Entre chicas y chicos de ente 5 y 15 años, menos del 10 por ciento (8,5 en el caso urbano, 6,1 en el entorno rural) “desarrolla jornadas de 36 o más horas semanales a una edad en la que la mayoría de sus pares participa de forma exclusiva en el sistema educativo formal”. Entre adolescentes de 16 y 17 años, “algo más de uno de cada cuatro varones (26,3 por ciento del medio urbano y 26,6 por ciento del rural) equipara su tiempo de trabajo con el de un adulto ocupado de tiempo completo”.
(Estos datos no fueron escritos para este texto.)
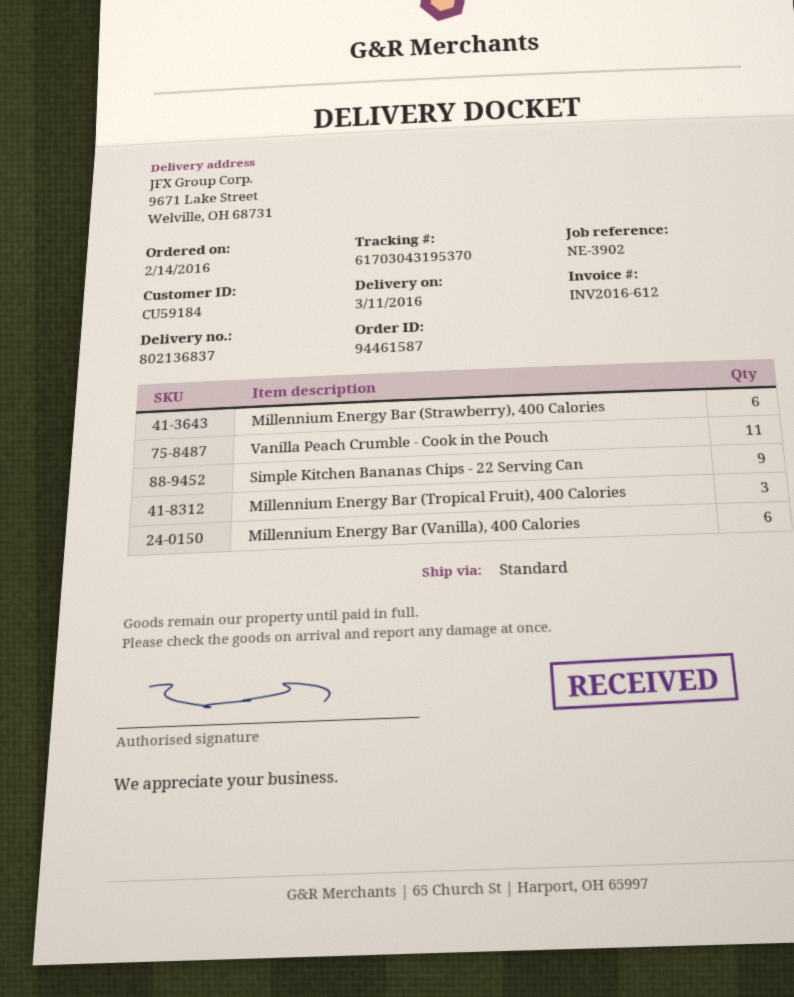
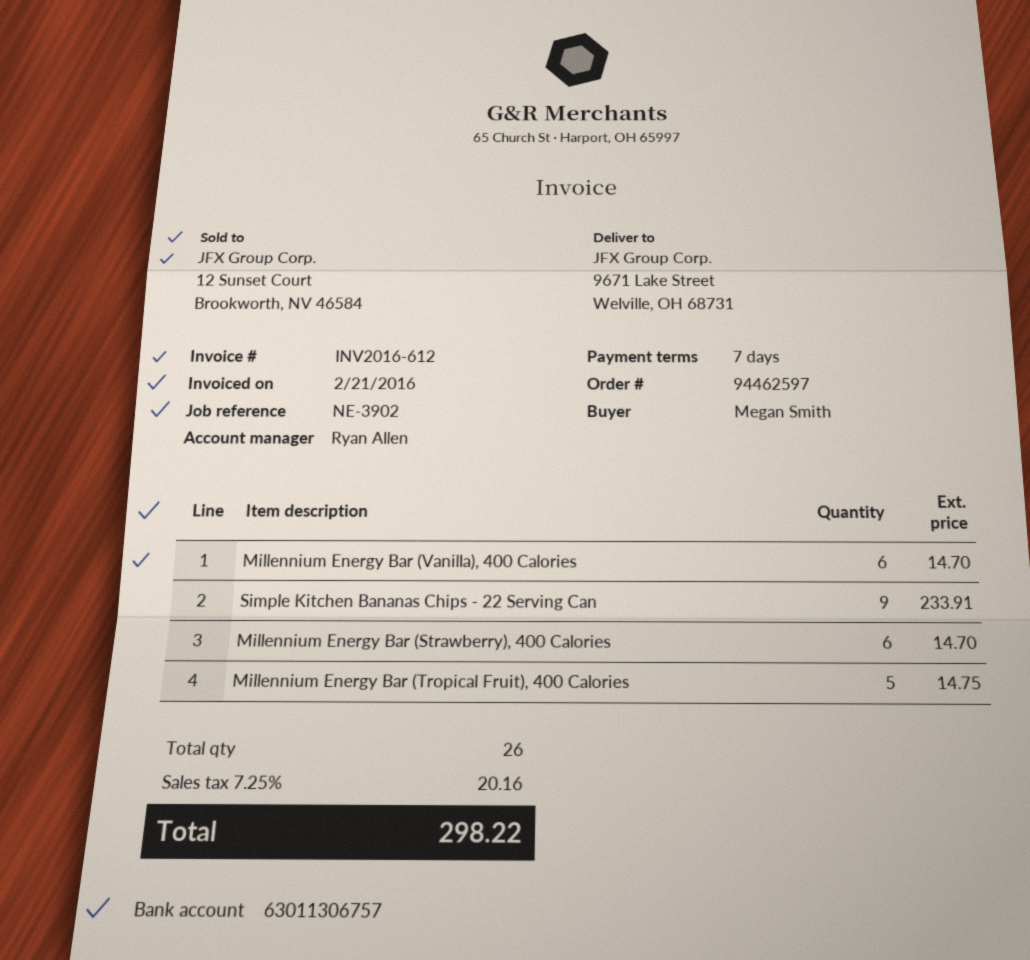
order number: 94461587 -> 94462597
Vanilla Peach Crumble - Cook in the Pouch: 11 -> none
Millennium Energy Bar (Tropical Fruit), 400 Calories: 3 -> 5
Esas horas dedicadas al trabajo tienen un impacto directo sobre la educación de esas chicas y chicos. Los horarios de la escuela son difíciles de cumplir para quienes trabajan: “el 29,6 por ciento de los niños urbanos llegan tarde y el 19,1 por ciento de sus pares rurales que trabajan para el mercado faltan con frecuencia”. Entre adolescentes de 16 y 17 años, el trabajo afecta directamente la asistencia: “27,8 por ciento de los adolescentes urbanos que trabajan y 16,5 por ciento de sus pares mujeres no van a la escuela”; en áreas rurales el cuadro empeora, pues “el 45,5 por ciento de los varones y el 23,0% de las mujeres que trabajan para el mercado no concurren a un establecimiento educativo”.